What to do
From the line containing "net: 62504.35 -> 54489.57" onward, every line of the entries is to be set down exactly, the last line included.

Records for the exercise
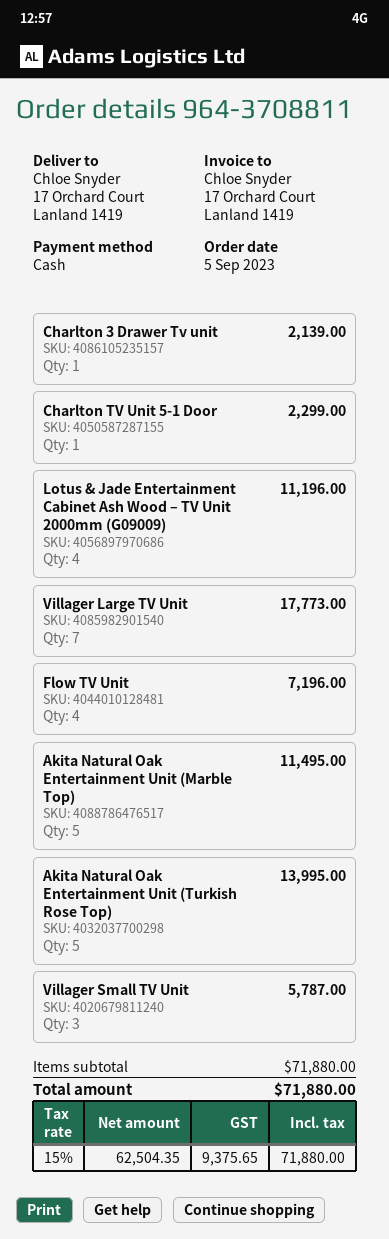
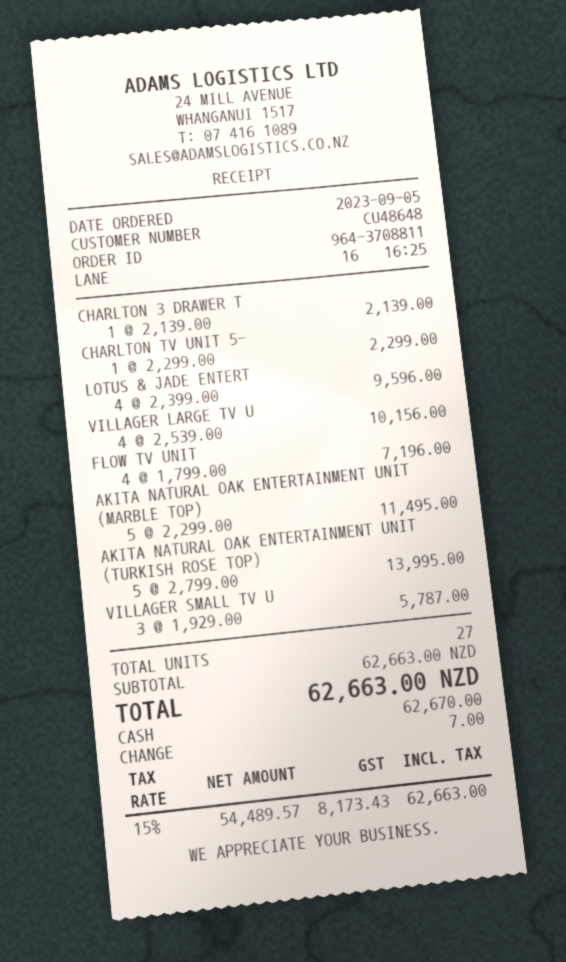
Lotus & Jade Entertainment Cabinet Ash Wood – TV Unit 2000mm (G09009): 4 for 11196.00 -> 4 for 9596.00
Villager Large TV Unit: 7 for 17773.00 -> 4 for 10156.00
subtotal: 71880.00 -> 62663.00
net: 62504.35 -> 54489.57
tax: 15% = 9375.65 -> 15% = 8173.43
total: 71880.00 -> 62663.00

Exercise response
net: 62504.35 -> 54489.57
tax: 15% = 9375.65 -> 15% = 8173.43
total: 71880.00 -> 62663.00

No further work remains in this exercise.